Why one protein target does not fit everyone

New protein research suggests age, activity and health status shape requirements more than a single public-health number can capture.

Mira Chen9 min read

Protein has turned into a number people carry around like a moral score. Hit the target and the day feels disciplined. Miss it and the unease starts: not enough for muscle, not enough for aging well, not enough for metabolic health. That logic works neatly on a shaker cup. It works less neatly in real bodies.

That tension sits at the centre of new reporting from Texas A&M and the underlying 2025 Clinical Nutrition paper by Nicolaas E. P. Deutz, Robert R. Wolfe and Mariëlle P. K. J. Engelen. The authors are not arguing that protein suddenly matters more than it did last year. What they are saying is that the way nutrition science has long estimated protein requirements may smooth over differences that matter in practice — age, training status, illness, energy balance, and the constant churn of protein inside tissues.

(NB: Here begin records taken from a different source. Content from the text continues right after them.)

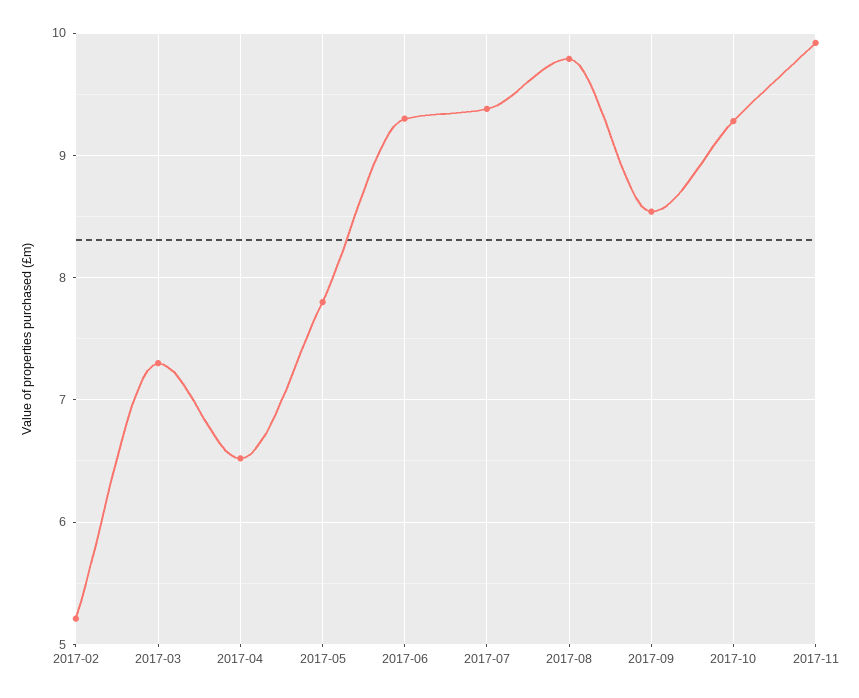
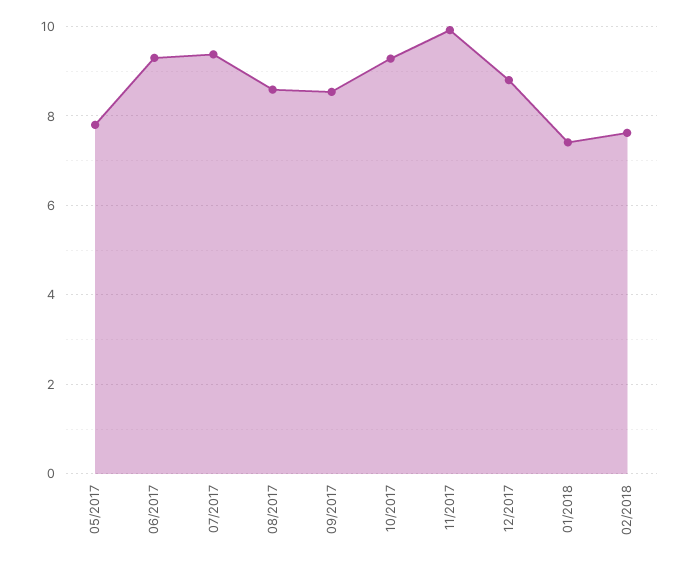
2017-02: 5.2 -> none
2017-03: 7.3 -> none
2017-04: 6.5 -> none
2017-08: 9.8 -> 8.6
12/2017: none -> 8.8
01/2018: none -> 7.4
02/2018: none -> 7.6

The new work does not prove everybody should chase bigger macros. It does challenge the idea that one public-facing daily target can do every job at once. Consider the logic: a number designed to prevent deficiency at the population level is not automatically the number that best supports an older adult trying to hold on to muscle, or an active person dieting while still lifting, or a patient whose appetite has collapsed on a weight-loss drug.

Deutz put the point plainly in the Texas A&M coverage: “We need to think more on an individual basis. You cannot take one value.” That line travels well because it speaks to a real frustration. Protein advice often gets flattened into a social-media contest between camps. One side treats the current recommended dietary allowance as laughably low. The other talks as if anything above it is hype. The actual literature is messier — which is another way of saying more interesting.

What the new protein paper is actually arguing

The Deutz et al. paper in Clinical Nutrition is partly a methods paper and partly a challenge to old assumptions. Traditional protein recommendations were built largely from nitrogen-balance studies, work that tried to estimate need by measuring nitrogen in and nitrogen out. That approach shaped the familiar 0.8 g/kg/day RDA, still the headline number most consumers see.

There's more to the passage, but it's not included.